MATERIAL SUPPLIED |
■ ■ ■ ■
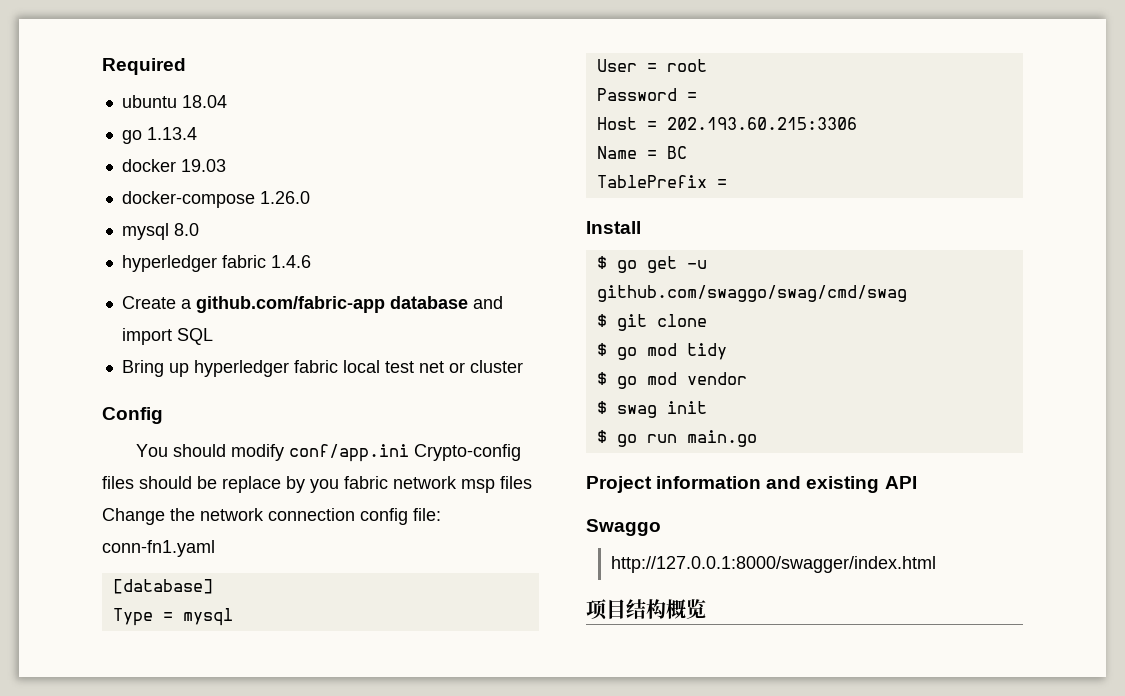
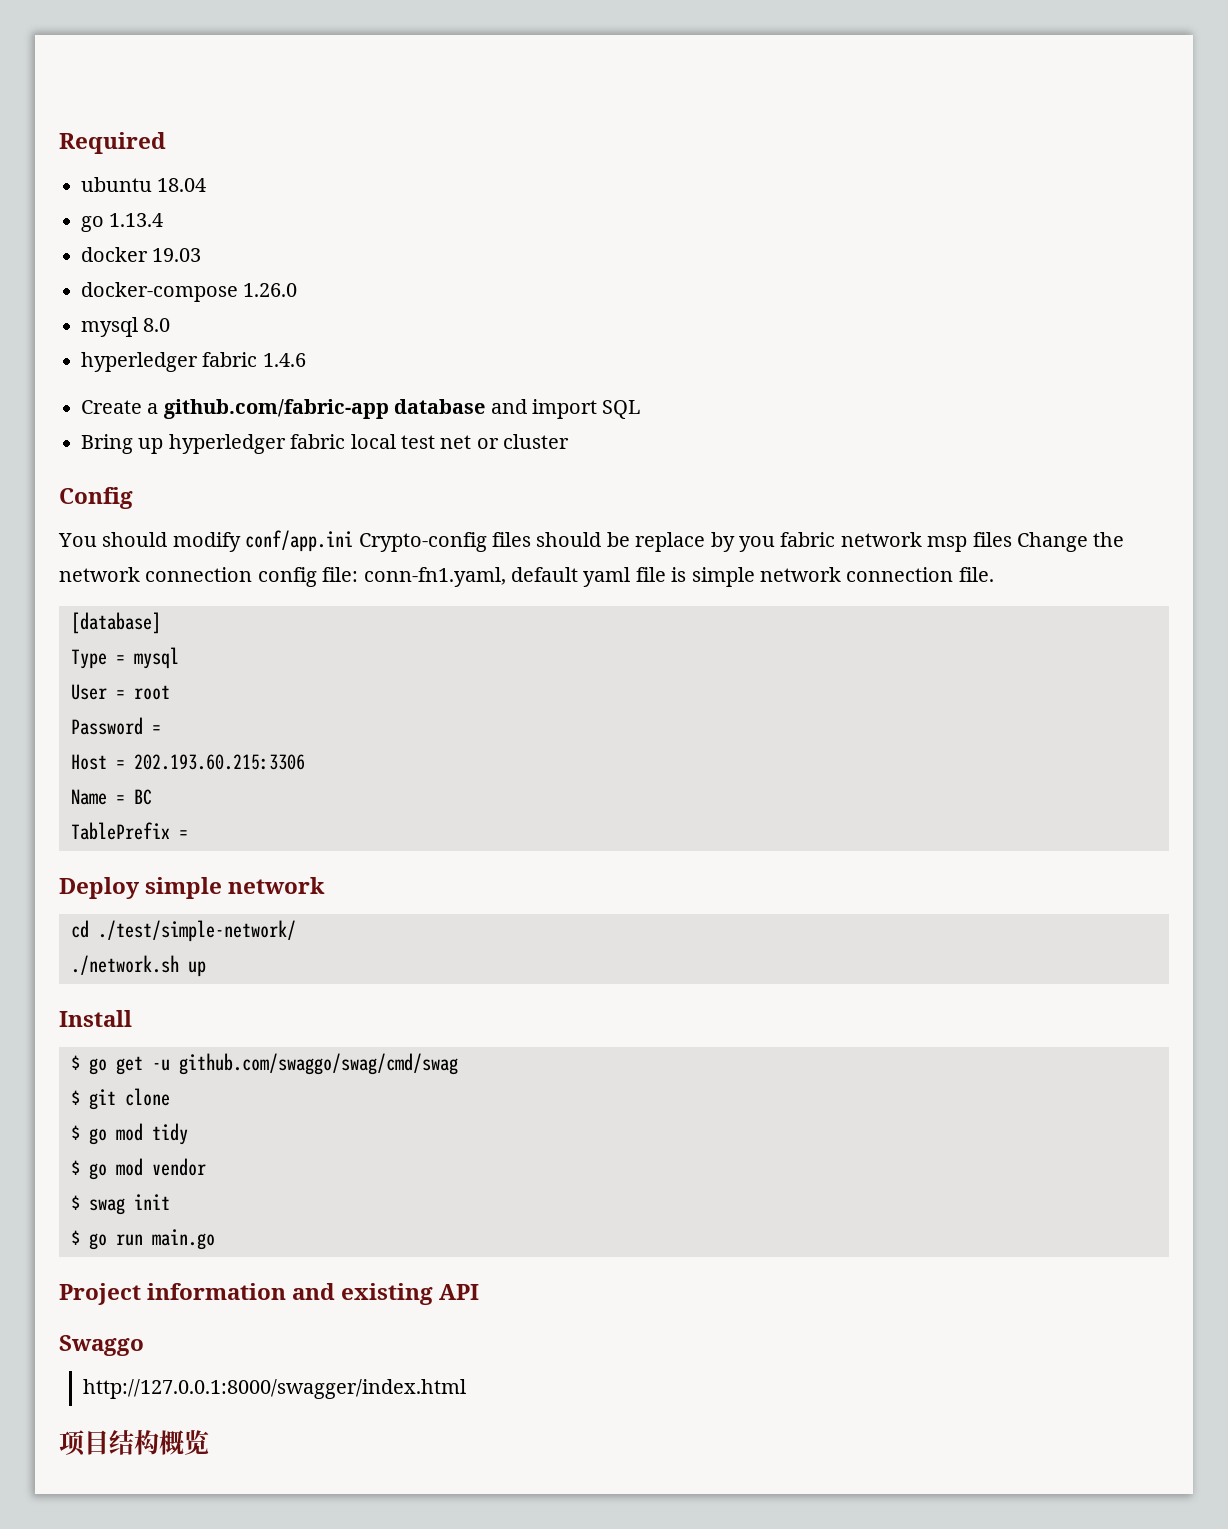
[102,540,215,557] conn-fn1.yaml -> [363,567,994,587] conn-fn1.yaml, default yaml file is simple network connection file.
(727, 183) none -> [59,877,326,899] [71,920,296,942] [71,955,206,977] // Deploy simple network // cd ./test/simple-network/ // ./network.sh up

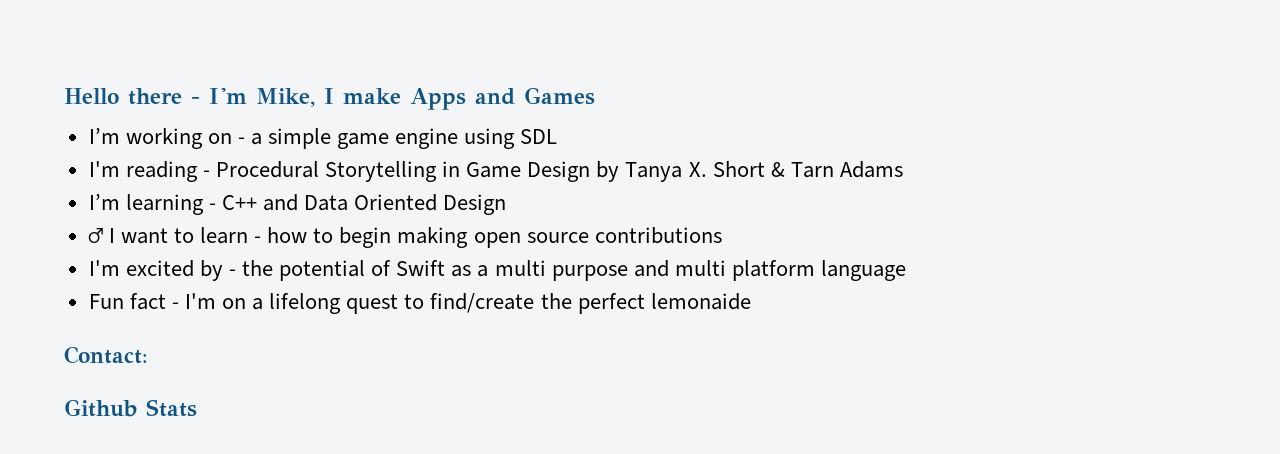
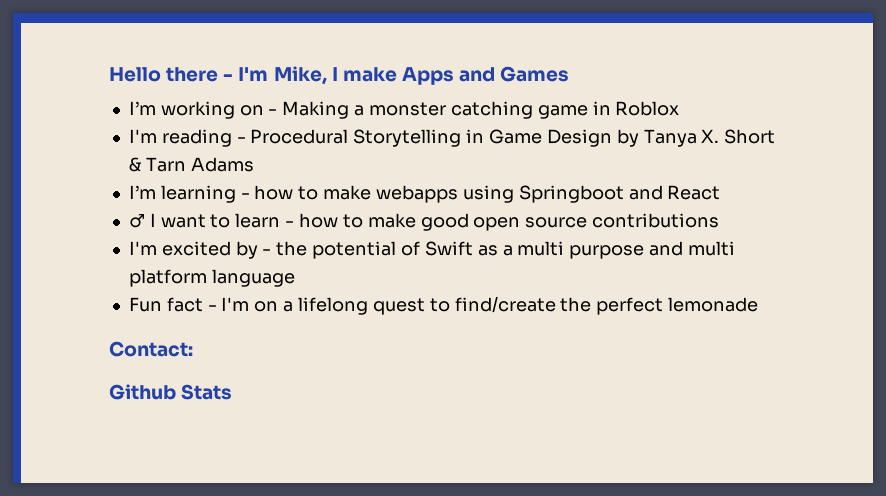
[251,128,558,149] a simple game engine using SDL -> [282,101,680,119] Making a monster catching game in Roblox
[221,194,507,215] C++ and Data Oriented Design -> [254,185,721,203] how to make webapps using Springboot and React
[339,227,469,248] begin making -> [367,213,469,231] make good
[650,293,751,310] lemonaide -> [668,297,759,312] lemonade

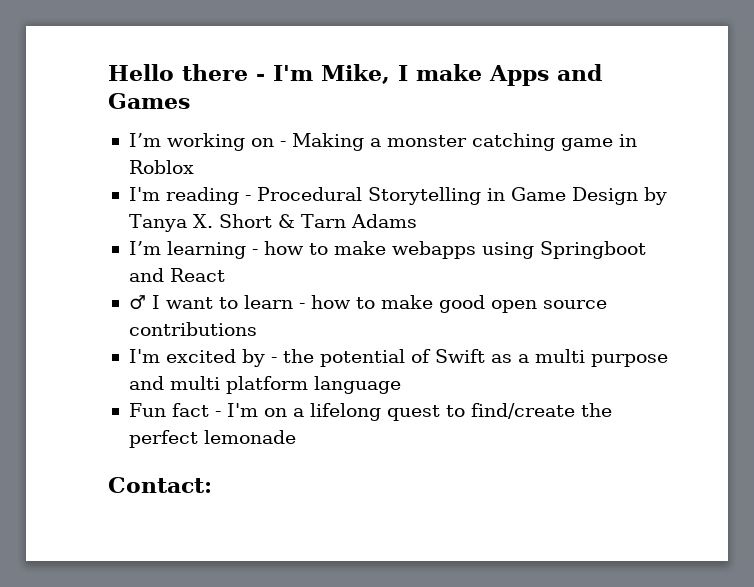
[109,384,233,400] // Github Stats -> (212, 485) none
■ ■ ■ ■
WORK REQUIRED |
Once the line with "(727, 183) none" is found in the data above, reproduce it and each line after it exactly, through the line with "[251,128,558,149] a simple". Omit the pictures.

ANSWER TO THIS TASK |
(727, 183) none -> [59,877,326,899] [71,920,296,942] [71,955,206,977] // Deploy simple network // cd ./test/simple-network/ // ./network.sh up

[251,128,558,149] a simple game engine using SDL -> [282,101,680,119] Making a monster catching game in Roblox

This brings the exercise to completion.